Every entry is to be transcribed as it stands. Images stay out.

**TASK INPUTS:**
=====

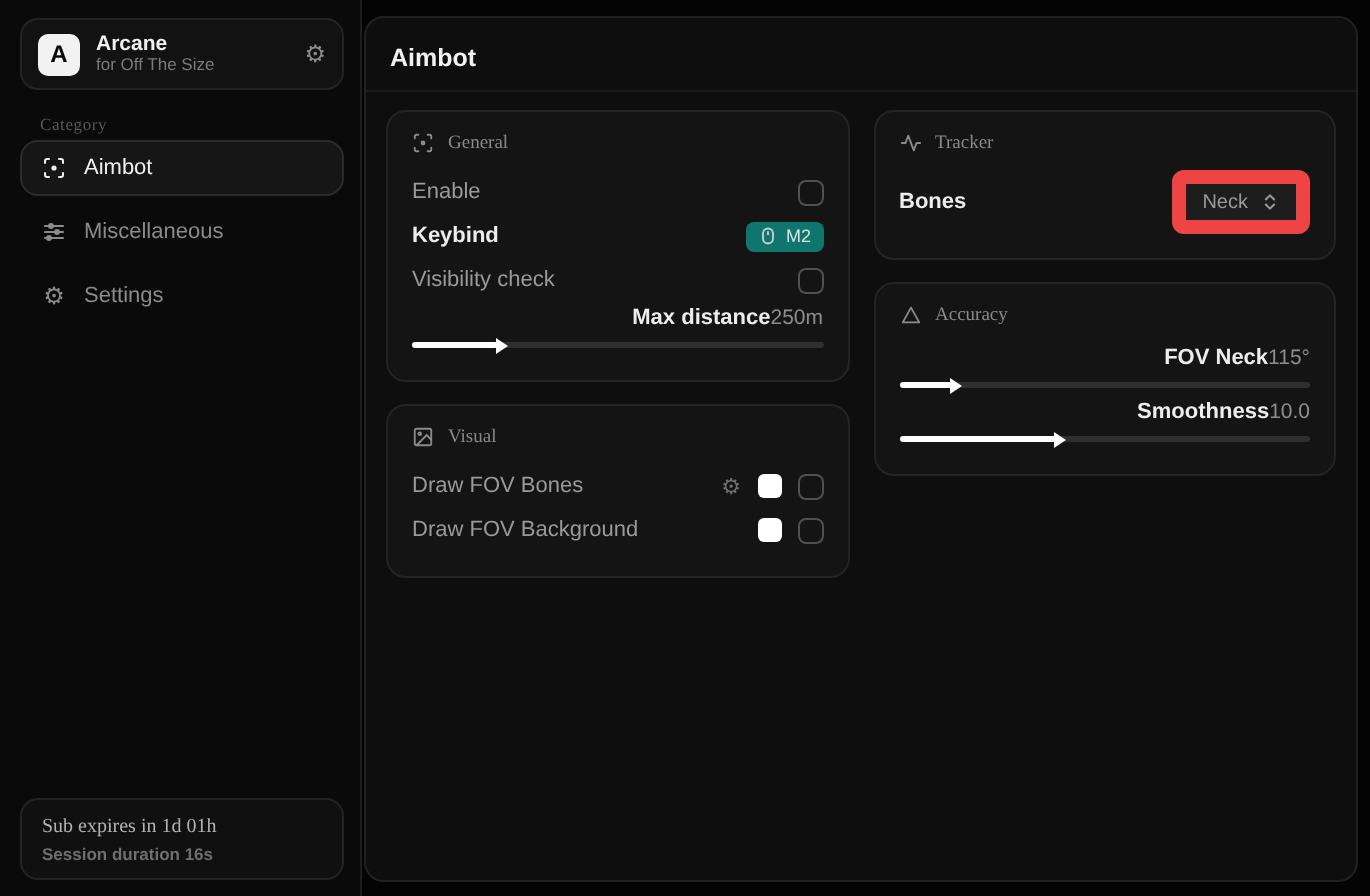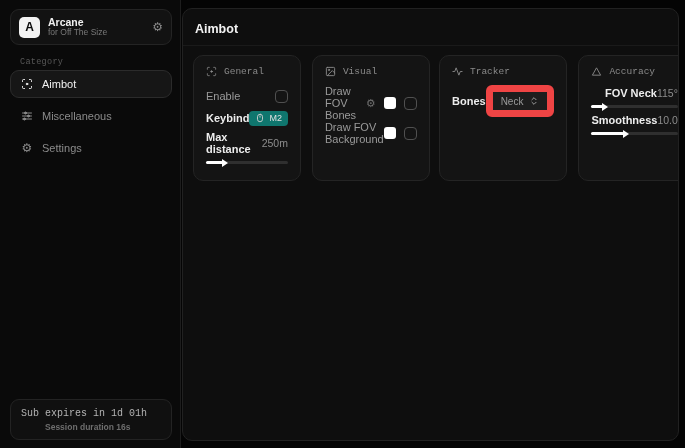"Category" .mono { font-family: Liberation Mono, monospace -> Liberation Serif, serif }
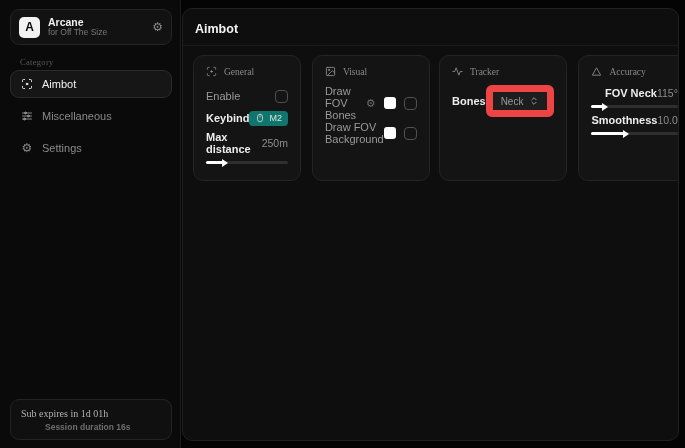"General" .col { flex-direction: row -> column }
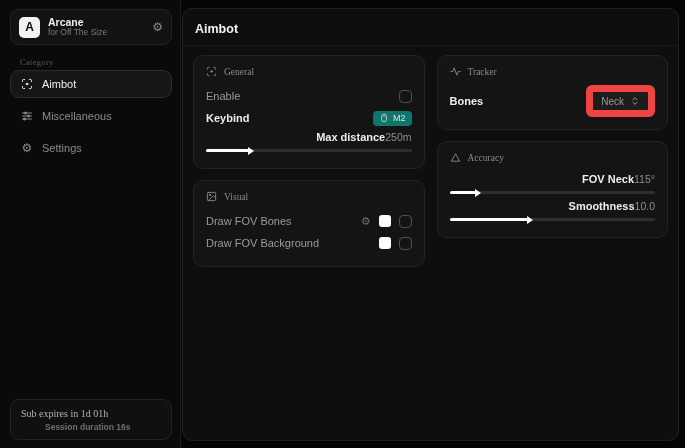"Visibility check" div.row { html: none -> <div> <span>Visibility check</span> <span></span> </div> }
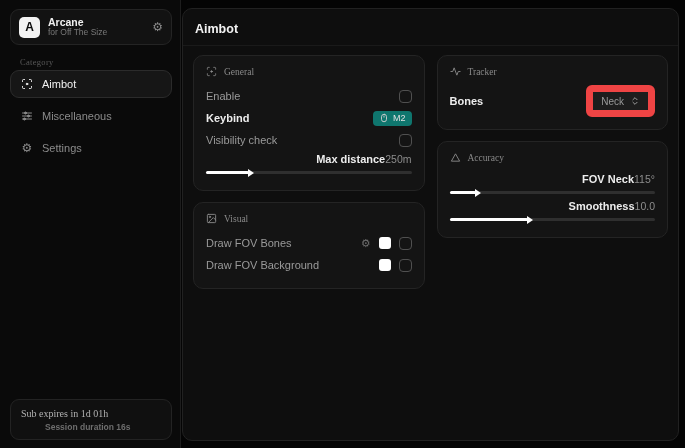"Session duration 16s" .session-line { margin-left: 24px -> none }
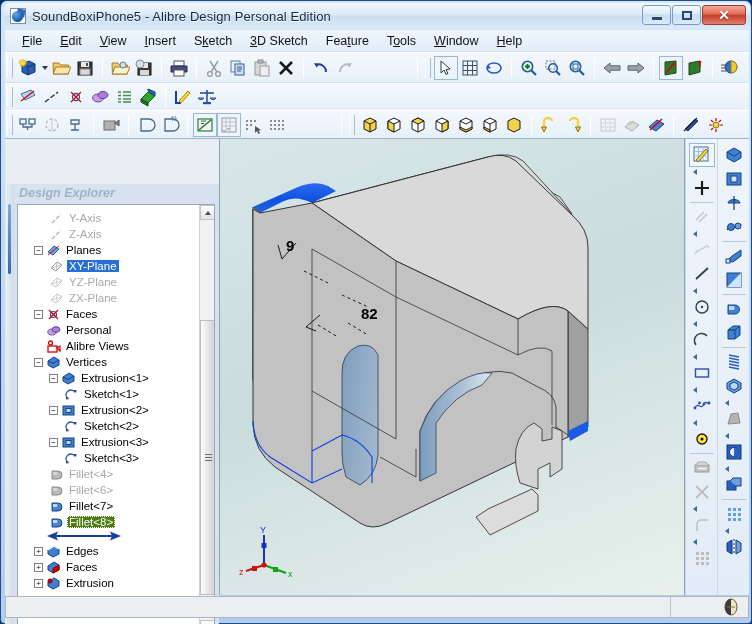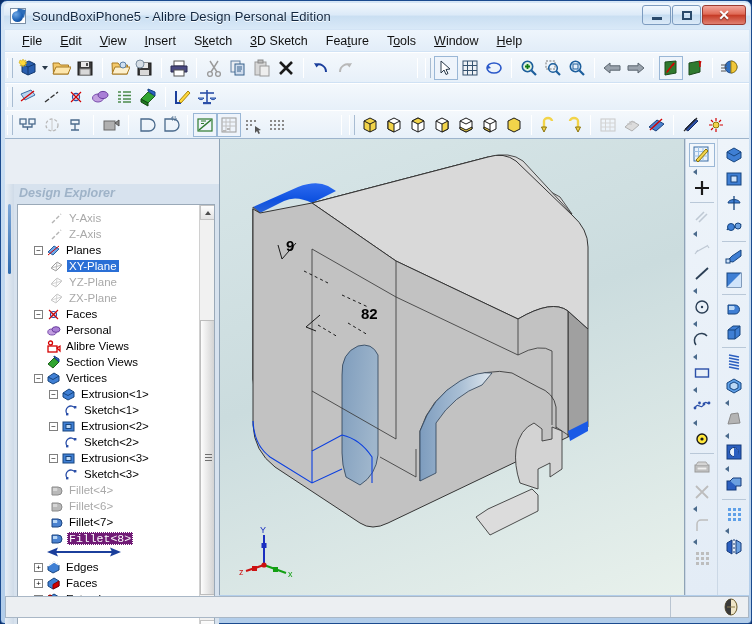"Section Views" div.node { html: <div> <span></span> <span> <svg> <path></path> <path></path> </svg> </span> <span>Section Views</span> </div> -> none }
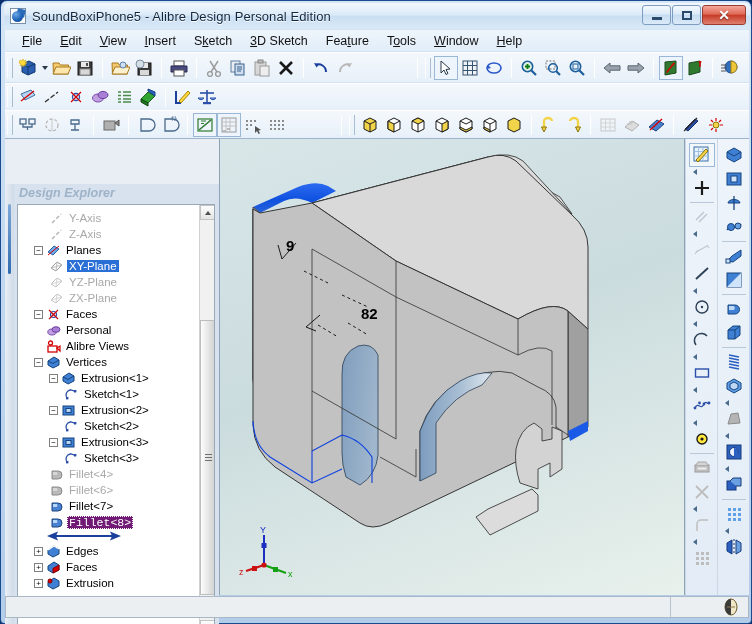"Fillet<8>" .lbl.sel-dot { background: #701a75 -> #4d7c0f; font-family: Liberation Mono, monospace -> none }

=====

**RESPONSE:**
"Category" .mono { font-family: Liberation Mono, monospace -> Liberation Serif, serif }
"General" .col { flex-direction: row -> column }
"Visibility check" div.row { html: none -> <div> <span>Visibility check</span> <span></span> </div> }
"Session duration 16s" .session-line { margin-left: 24px -> none }
"Section Views" div.node { html: <div> <span></span> <span> <svg> <path></path> <path></path> </svg> </span> <span>Section Views</span> </div> -> none }
"Fillet<8>" .lbl.sel-dot { background: #701a75 -> #4d7c0f; font-family: Liberation Mono, monospace -> none }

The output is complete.